▶ **Work instructions**: Copy the entries below exactly. Images do not belong in the copy.

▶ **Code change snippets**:
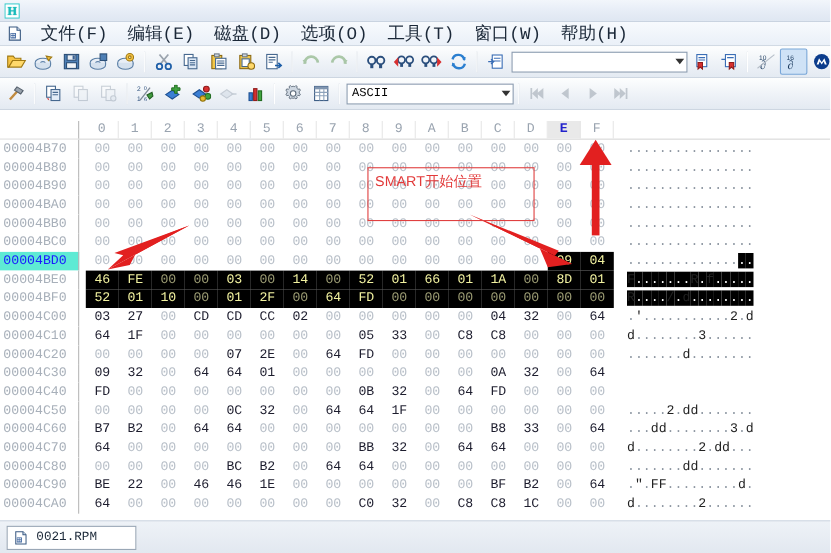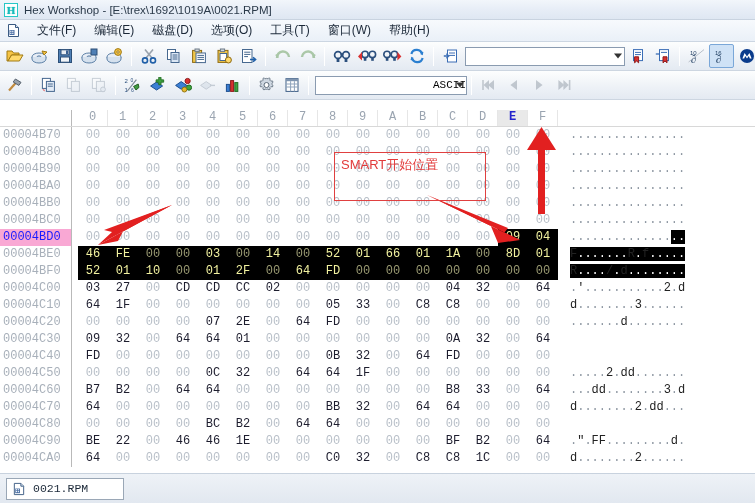"Hex Workshop -" div { html: <div>Hex Workshop - [E:\trex\1692\1019A\0021.RPM]</div> -> none }
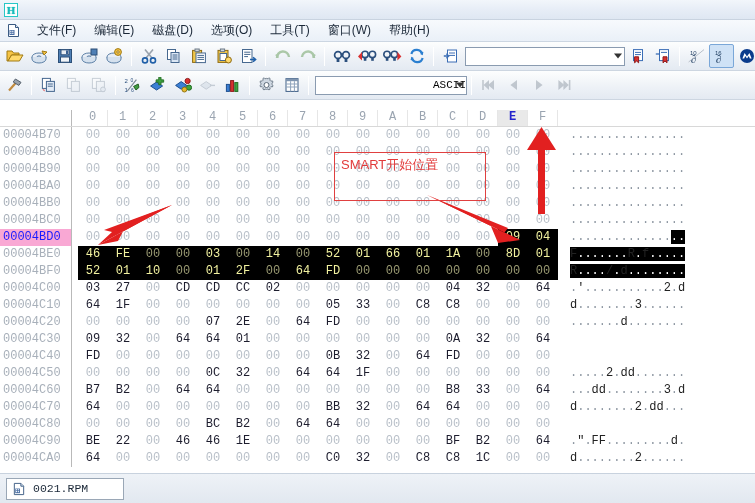"文件(F)" .menu-item { font-family: Liberation Sans, sans-serif -> Liberation Mono, monospace; font-size: 12px -> 16px }
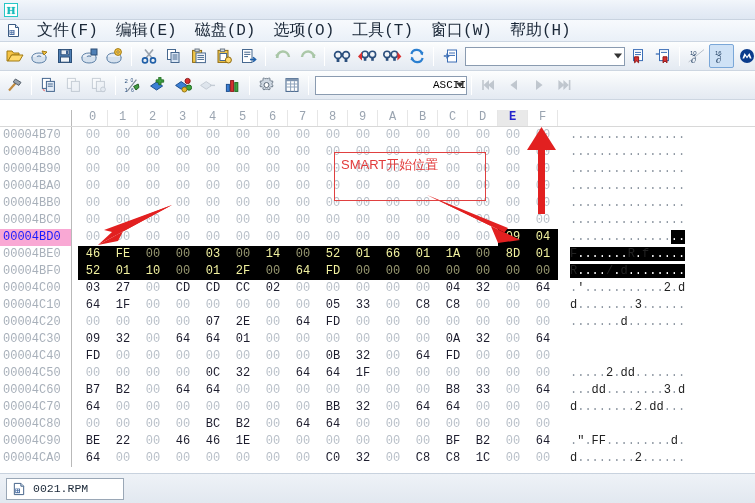"ASCII" .combo { justify-content: flex-end -> none }
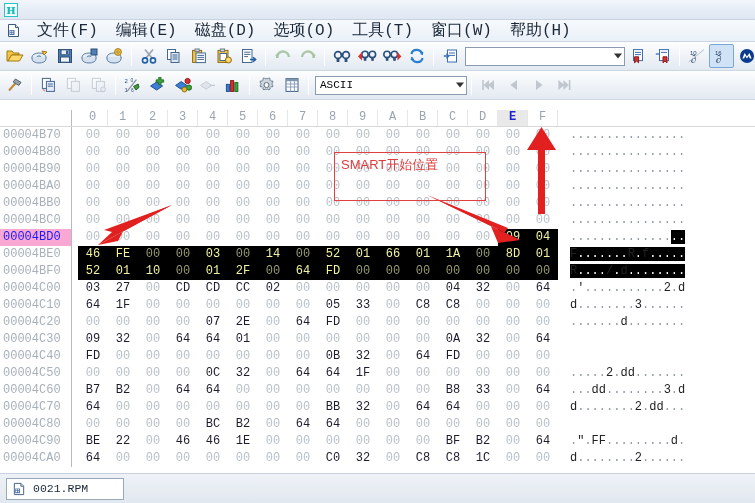"00004BD0" .offset.cur { background: #f9a8d4 -> #5eead4 }
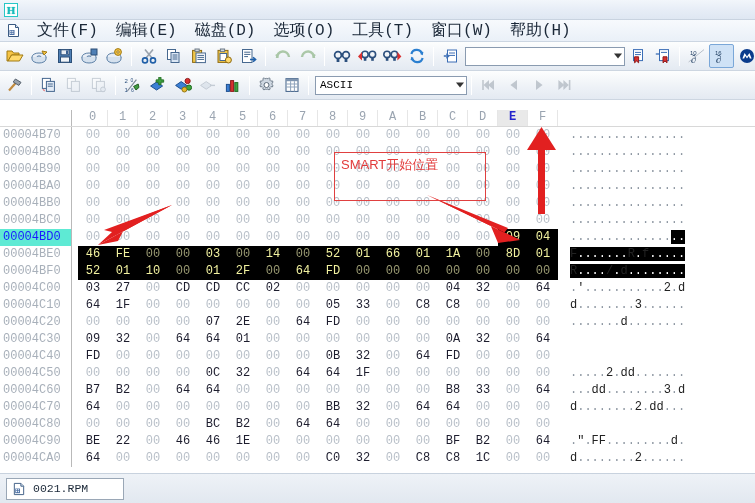".......dd......." div.ascii { html: none -> <div><span>.</span><span>.</span><span>.</span><span>.</span><span>.</span><span>.</span><span>.</span><span>d</span><span>d</span><span>.</span><span>.</span><span>.</span><span>.</span><span>.</span><span>.</span><span>.</span></div> }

▶ **Answer box**:
"Hex Workshop -" div { html: <div>Hex Workshop - [E:\trex\1692\1019A\0021.RPM]</div> -> none }
"文件(F)" .menu-item { font-family: Liberation Sans, sans-serif -> Liberation Mono, monospace; font-size: 12px -> 16px }
"ASCII" .combo { justify-content: flex-end -> none }
"00004BD0" .offset.cur { background: #f9a8d4 -> #5eead4 }
".......dd......." div.ascii { html: none -> <div><span>.</span><span>.</span><span>.</span><span>.</span><span>.</span><span>.</span><span>.</span><span>d</span><span>d</span><span>.</span><span>.</span><span>.</span><span>.</span><span>.</span><span>.</span><span>.</span></div> }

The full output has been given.